My preference is to admit defeat here, say the result of T'Input and T'Read
is abnormal if it is an access value, and not bend my brain around yet
another Baird anomaly that no one in the right mind would ever try to use.

....
> Tuck proposes a third alternative: "treating the 'input of an access value
> as an unchecked conversion". If this means that the first allocator is allowed
> to create a dangling reference, then I don't think the RM either allows or
> should allow this interpretation. Tuck - is this what you meant?

Not speaking for Tuck, I believe that the resulting object from your T'Input
calls has an abnormal discriminant. Any touching of that discriminant makes
the program erroneous, and we do not care what happens after that.

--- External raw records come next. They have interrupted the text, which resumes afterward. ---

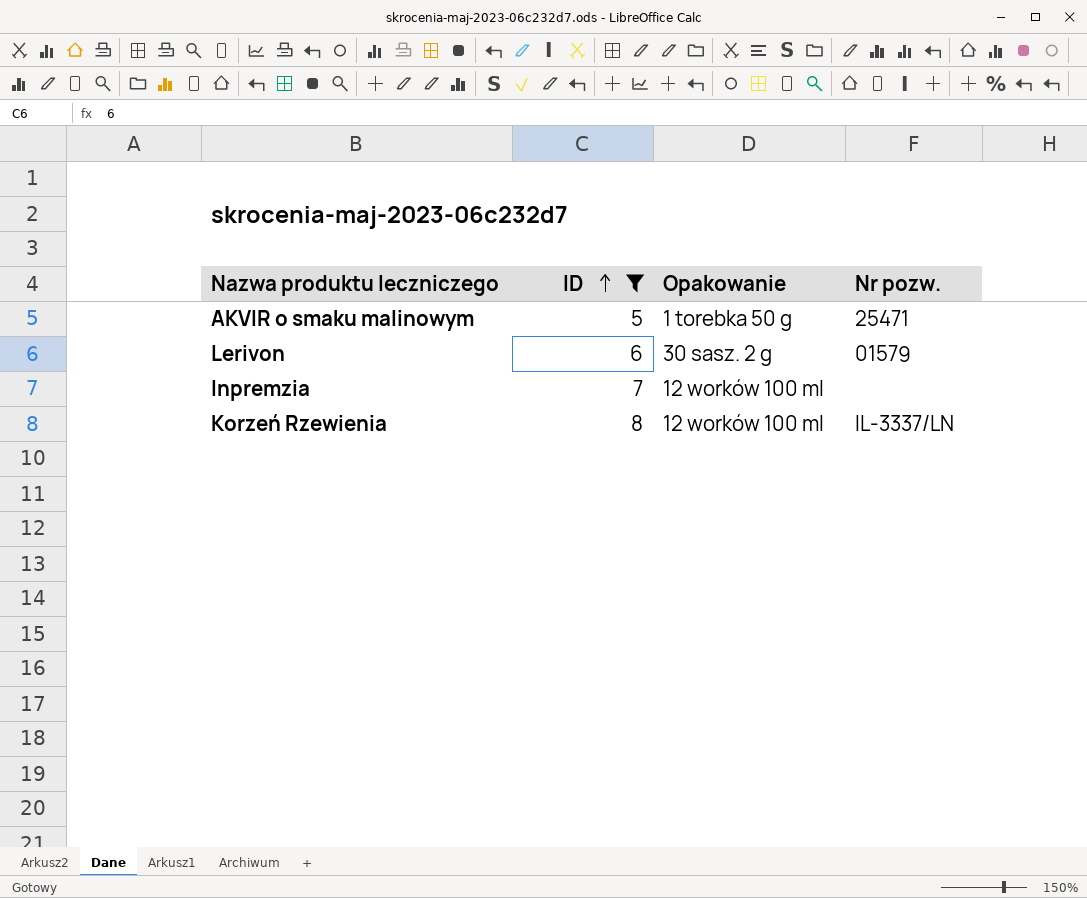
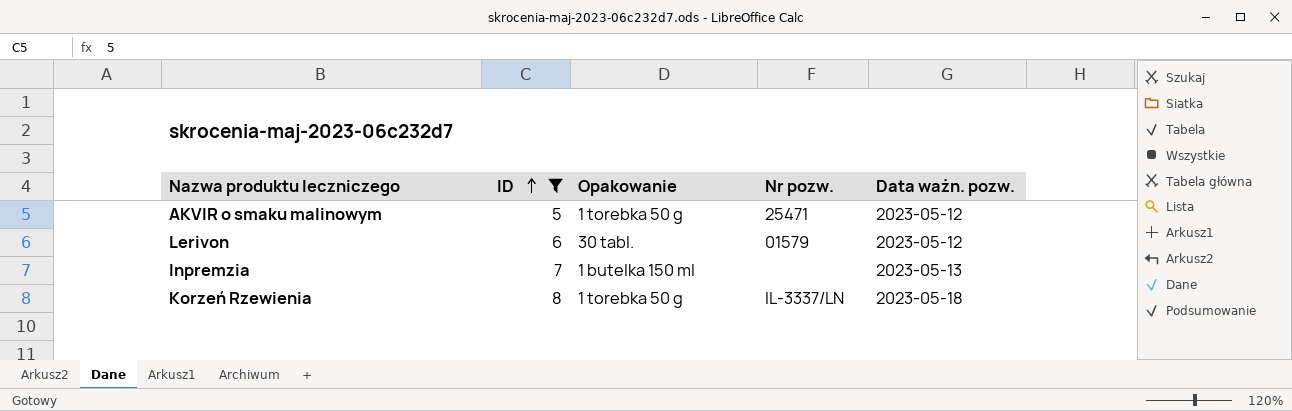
column Data ważn. pozw. | position: none -> 5
Lerivon | Opakowanie: 30 sasz. 2 g -> 30 tabl.
Inpremzia | Opakowanie: 12 worków 100 ml -> 1 butelka 150 ml
Korzeń Rzewienia | Opakowanie: 12 worków 100 ml -> 1 torebka 50 g

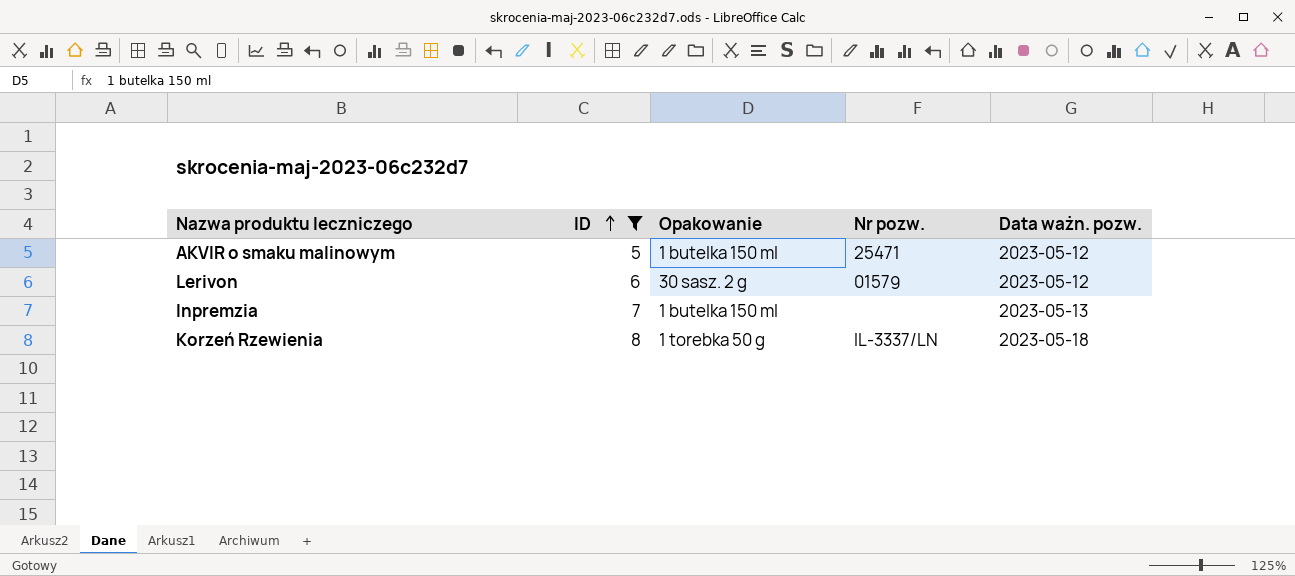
AKVIR o smaku malinowym | Opakowanie: 1 torebka 50 g -> 1 butelka 150 ml
Lerivon | Opakowanie: 30 tabl. -> 30 sasz. 2 g

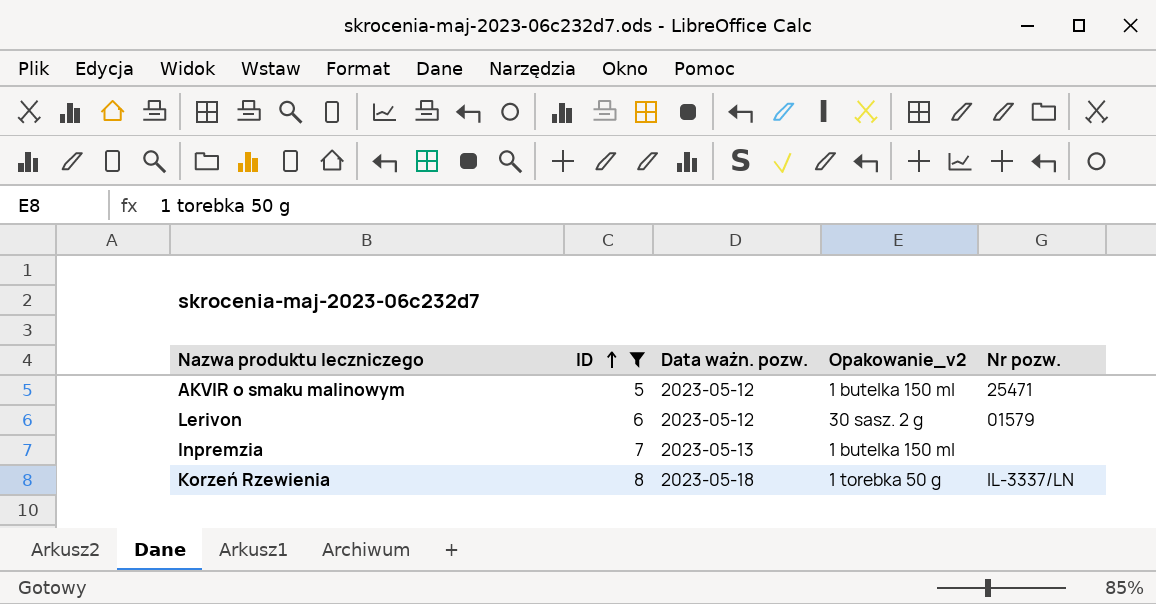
column Data ważn. pozw. | position: 5 -> 3
column name: Opakowanie -> Opakowanie_v2

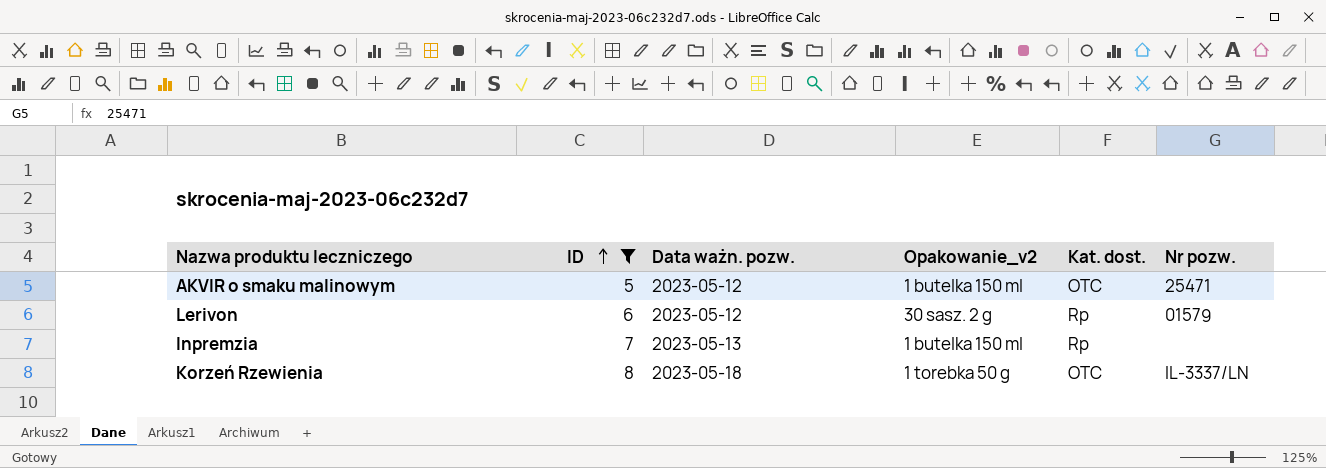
column Kat. dost. | position: none -> 5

Note that no language change is strictly required. Any implementation can
define the read of the discriminant to fail to produce a valid value (and
this requires no implementation changes). If, on the other hand, you can't
bring yourself to consider this erroneous, then you'll have to figure out
how to make the checks where the language requires - which is not inside of
T'Input! (I don't recommend this.)

It probably would be better to be clearer that using the default stream
attributes to read an access value from a stream is abnormal (which of course
doesn't mean that it can't work, it just isn't guaranteed to work). Given it is
already completely determined by the implementation (and unspecified by the
language) as to whether or not it will work, eliminating any suggestion that it
might work portably would be an improvement in my view.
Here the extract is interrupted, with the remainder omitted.